SAN BENEDETTO DEL TRONTO – Il sindaco Gaspari è appeso a un filo. Anche Mario Narcisi (Partito Socialista) e Daniele Primavera (Rifondazione) voteranno contrari al bilancio di previsione che arriverà in consiglio comunale il 23 dicembre prossimo. Non è una novità, ma da parte di Narcisi rivieraoggi.it ha registrato affermazioni molto importanti che rendono l’idea del rapporto fra lui e il suo partito. Ne viene fuori il ritratto di un consigliere comunale totalmente perso per la causa gaspariana. Irrecuperabile, per la maggioranza. Narcisi, primario dell’ospedale civile, da questa maggioranza ha preso le distanze. Definitivamente. Questo appare.
Narcisi, perchè non voterà il bilancio di previsione?

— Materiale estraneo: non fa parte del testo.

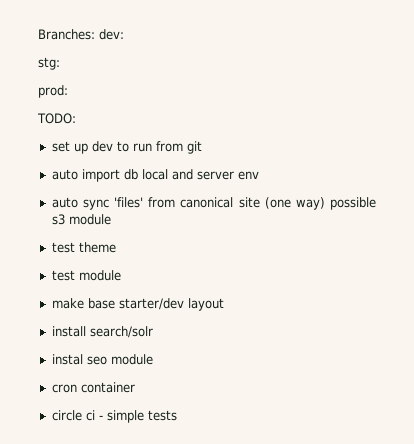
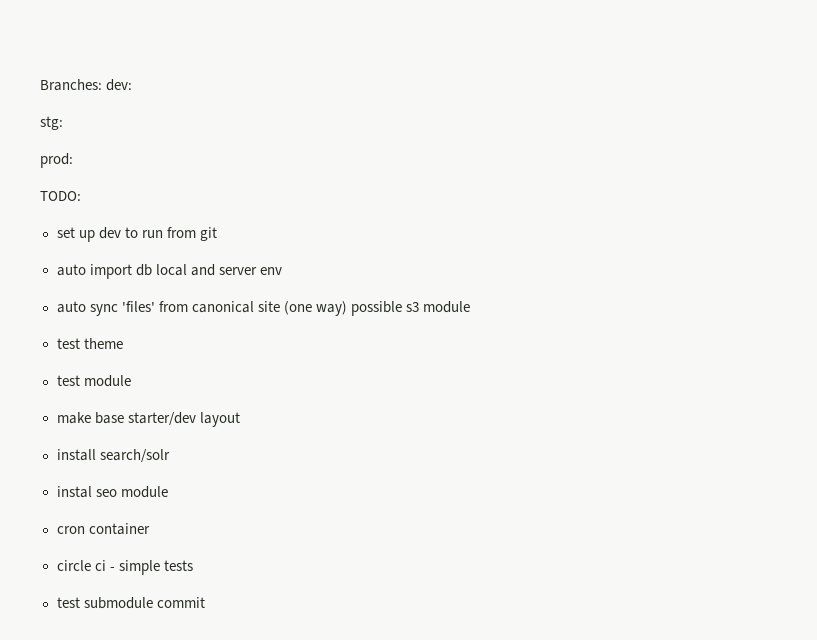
(177, 415) none -> [56,597,205,609] // test submodule commit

«Non lo voterò perchè nel piano delle opere pubbliche non sono previste delle opere prioritarie che avevamo indicato. Poi non si sa più nulla del Piano Regolatore Generale. Non è stato portato avanti pur se nel programma di mandato dell’amministrazione Gaspari veniva al primo posto. E questa mancanza è il primo fattore negativo nel mio giudizio su questa amministrazione comunale. Ne ho preso le distanze proprio quando mi sono reso conto che il Prg languiva».

Venerdì il partito socialista l’ha convocata per convincerla a votare il bilancio. Sarà un “processo” interno ai suoi danni?

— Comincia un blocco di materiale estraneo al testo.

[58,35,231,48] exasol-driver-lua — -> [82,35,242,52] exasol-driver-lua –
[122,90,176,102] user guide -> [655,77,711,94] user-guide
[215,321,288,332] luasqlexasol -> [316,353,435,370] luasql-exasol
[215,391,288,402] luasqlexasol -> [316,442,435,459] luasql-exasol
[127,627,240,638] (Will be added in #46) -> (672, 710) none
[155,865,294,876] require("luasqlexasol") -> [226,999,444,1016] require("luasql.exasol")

«Sì, venerdì mi incontro con il mio partito. In questi giorni il sindaco Gaspari ha incontrato l’assessore Sestri e il consigliere socialista Laversa. Che vuole che le dica? Che continui pure ad incontrarsi con loro. Che dialoghi con loro… Ma non è quello il Partito Socialista, non sono Sestri e Laversa. Dietro di me c’è una gran parte di socialisti. E il processo lo faremo noi a loro».